The new statute limits payment bond recovery to labor or materials provided within 75 days of the remote sub’s provision of the Notice of Public Subcontract to the prime contract. There’s a $20,000 “safe harbor,” so that any claim of $20,000 or less is not subject to the Notice of Public Subcontract requirement; further, for claims greater than $20,000, the new requirement will only apply to that portion of the claim in excess of $20,000.
A quick hypothetical will illustrate these limits. Awesome Aggregates Co., a second-tier sub to first-tier Successful Sitework Corp. on a large public university project, furnishes $50,000 in stone materials on Day 1, an additional $40,000 in stone materials on Day 60, and its Notice of Public Subcontract to Perfect Prime Contractor Co. on Day 80. Successful Sitework has a less-than-successful year, folds up shop, and files for bankruptcy protection, leaving AA completely unpaid on both shipments. Unfortunately for AA, its first furnishing on Day 1 was 79 days prior to its service of its Notice of Public Subcontract. That means the new statute prevents AA from seeking anything greater than $20,000 against PPC’s payment bond in connection with the first shipment. AA is left with a payment bond claim for the first $20,000 on its initial shipment, plus a claim on the entire $40,000 second shipment, for a total claim against PPC’s payment bond of $60,000. AA would have had a $90,000 claim, had it only furnished its Notice of Public Subcontract more timely.
I want a copy of the prime contractor’s payment bond. Can I get it directly from the prime contractor under the revised statute?
Yes, so long as the request is in writing and served on the prime contractor via one of the statutorily approved methods — which include certified mail, but NOT email.
What happens if the prime contractor fails to comply?
The statute provides that if the prime contractor fails to respond within seven (7) calendar days of the request, the remote sub’s payment bond claim will not be limited, even if the sub failed to provide the Notice of Public Subcontract timely. That means a remote sub who fears its Notice of Public Subcontract might be late has a possible “escape hatch” – making a request for a copy of the payment bond with the hope that it’s provided late, or not at all. So heads-up, general contractors: furnish a copy of your payment bond IMMEDIATELY upon receipt of a request for same.
Let’s assume everyone in the contractual chain provides the notices required by the new statute timely. How does that protect the prime contractor from the risk of double payment?
Candidly, it doesn’t. In that situation, the prime contractor is only armed with information, and nothing more.
So if the statutory protection is limited, what else can prime contractors do to protect themselves from double payment liability on bonded public contracts?
There are several additional tools in a prime contractor’s double payment risk mitigation toolbox:
- Consider periodically calling all of the second- and third-tier subs who provided you with a Notice of Public Subcontract to ensure your payments to first-tier subs are reaching them.
- Consider making execution and delivery of partial lien waivers a condition precedent to all payments you make to your first-tier subs, and consider requiring your first-tier subs to include a similar requirement in all of their agreements with second-tier subs.
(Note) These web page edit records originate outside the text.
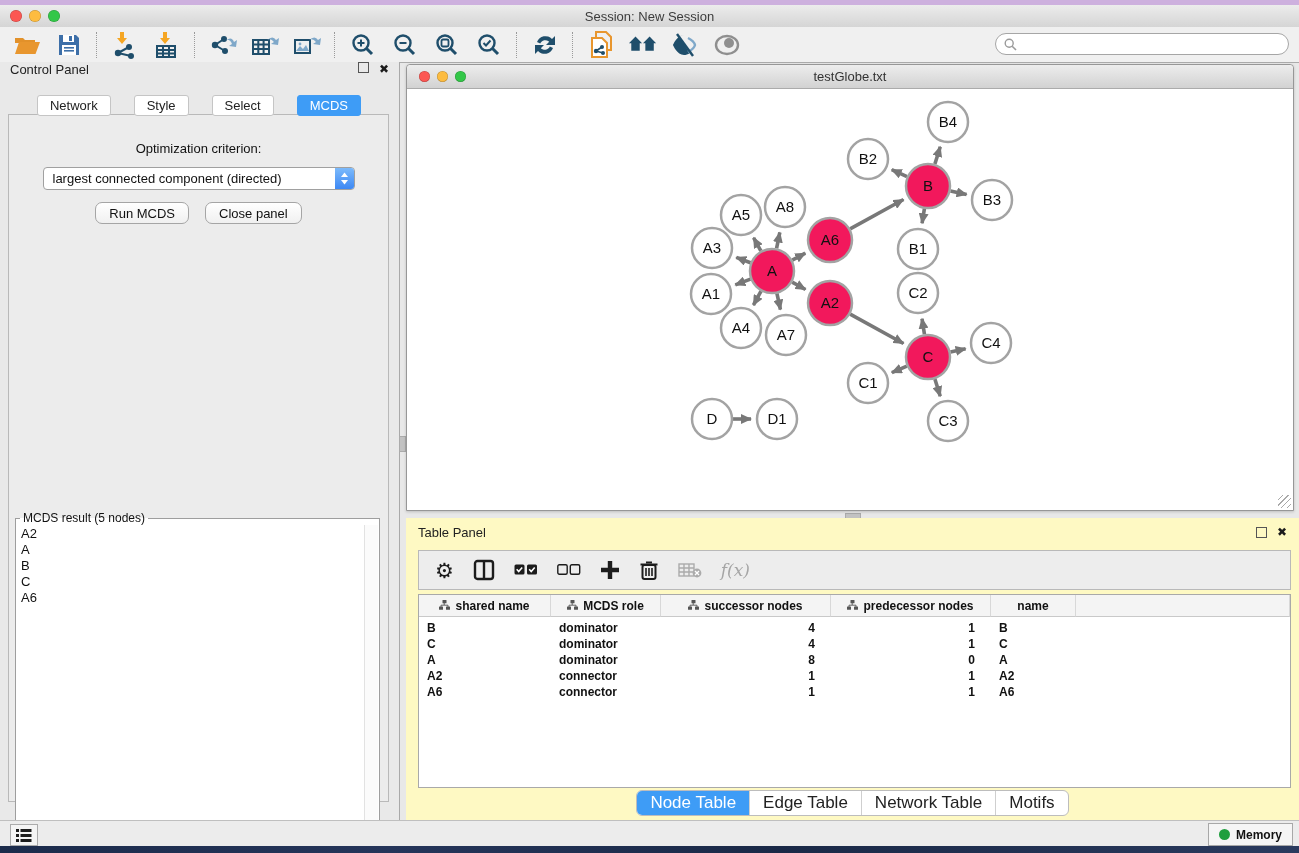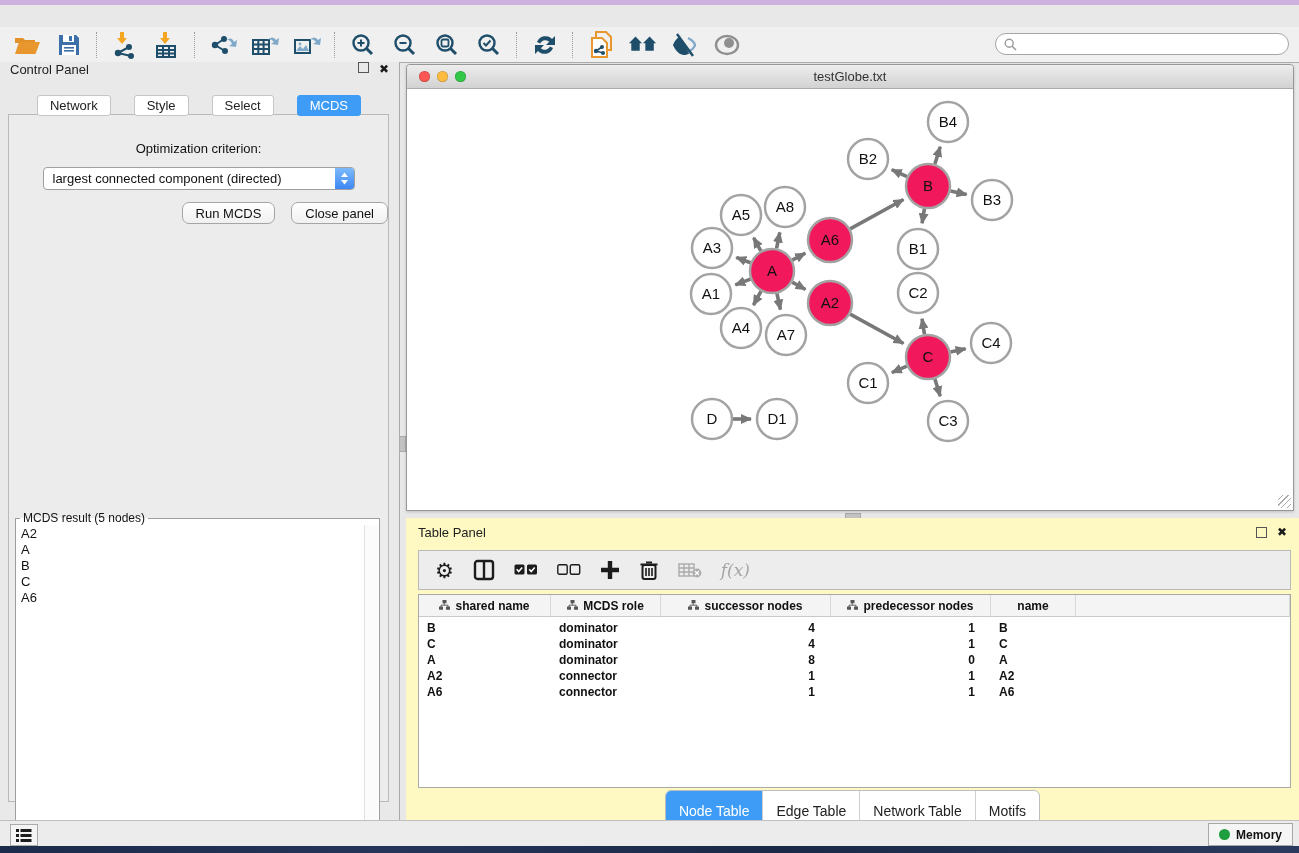"Session: New Session" div.titlebar { html: none -> <div> <div> <span></span> <span></span> <span></span> </div> <span>Session: New Session</span> </div> }
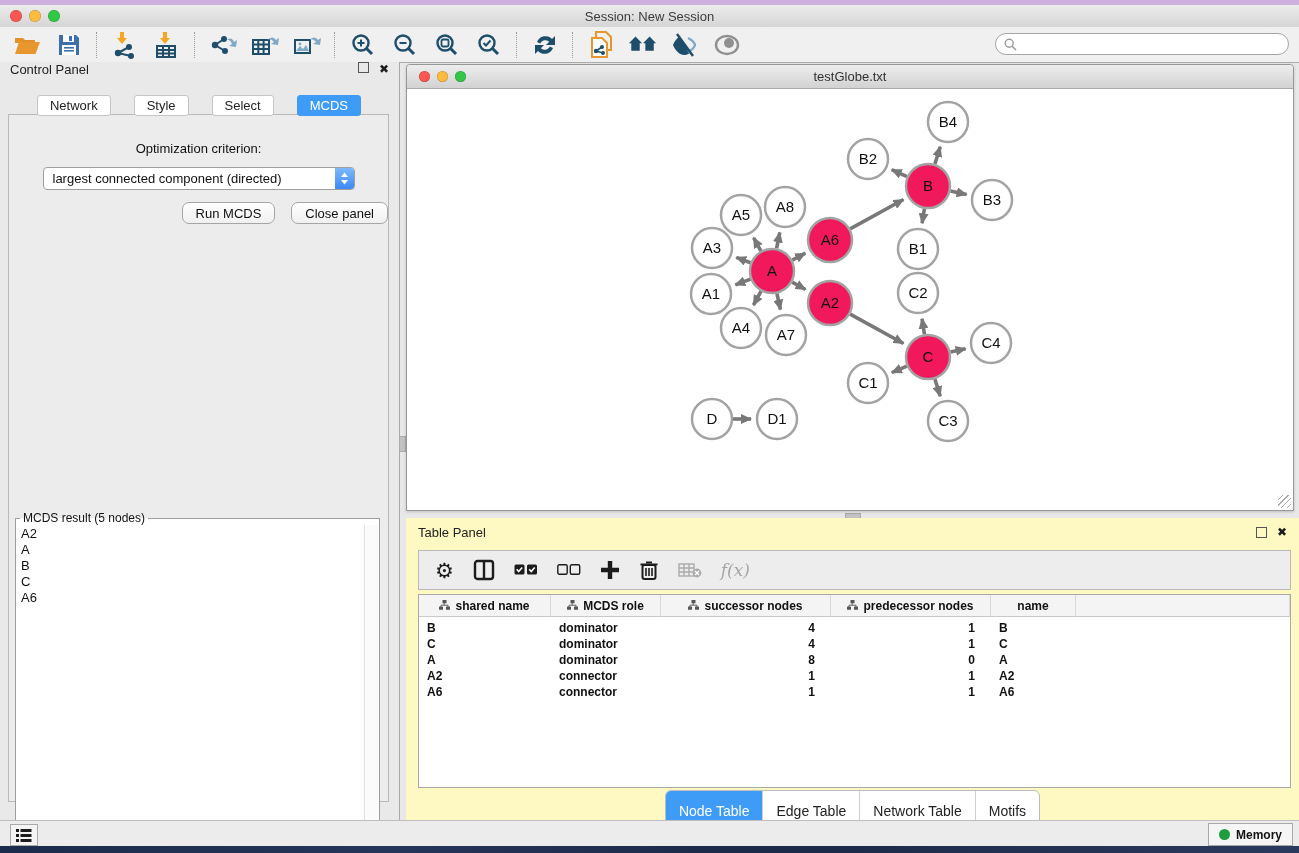"Run MCDS" .btn-row { justify-content: flex-end -> center }
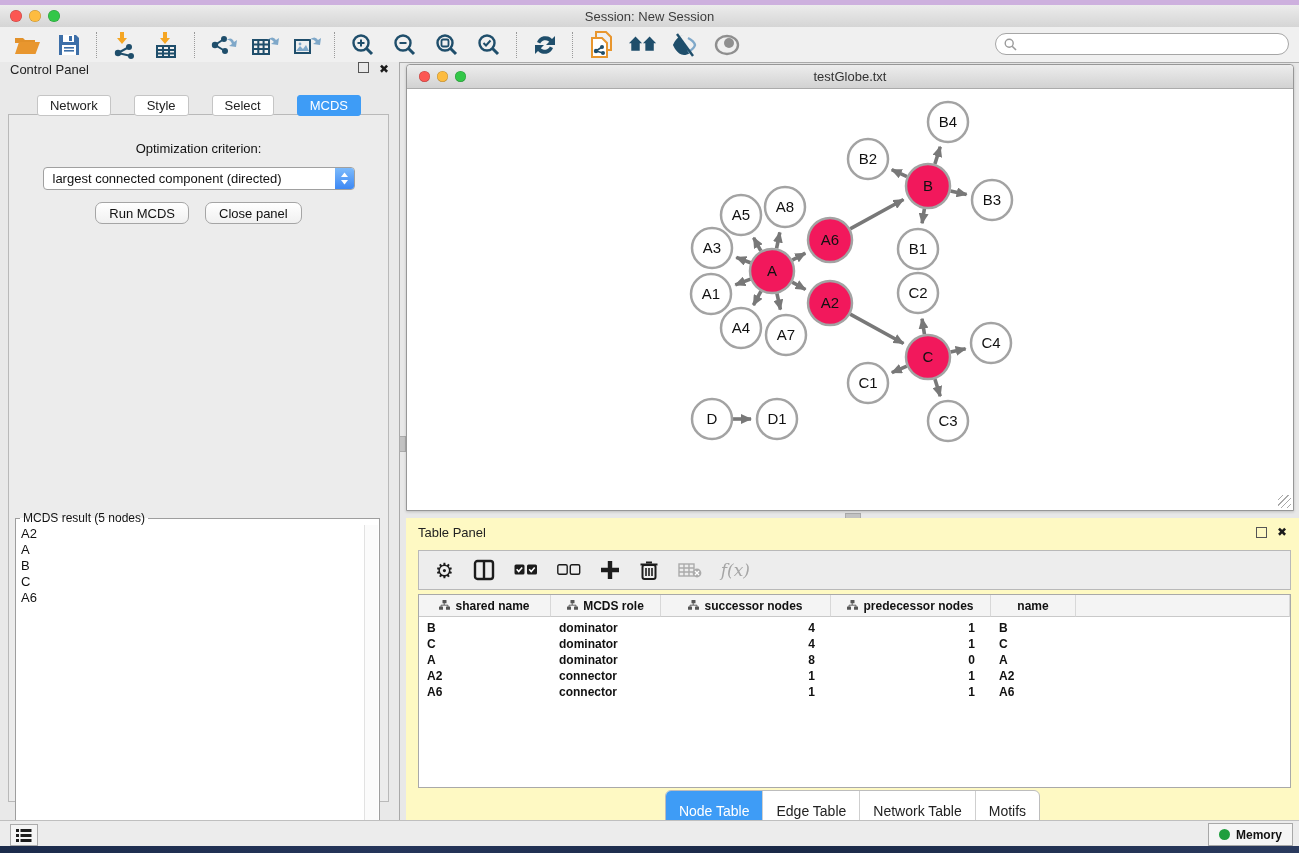"Node Table" .tp-tab { font-size: 14px -> 17px; padding: 12px 13px -> 2px 13px }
- Consider entering into joint check agreements, particularly where you have reason to fear payments to first-tier subs might not reach all folks downstream.
- Consider requiring performance and payment bonds from your most critical first-tier subs.
What is the effective date of the legislation?
The statute, codified at N.C. Gen. Stat. § 44A-27(b-f), took effect on January 1, 2013 and applies to all bonded public projects for which the initial building permit issued on or after that date.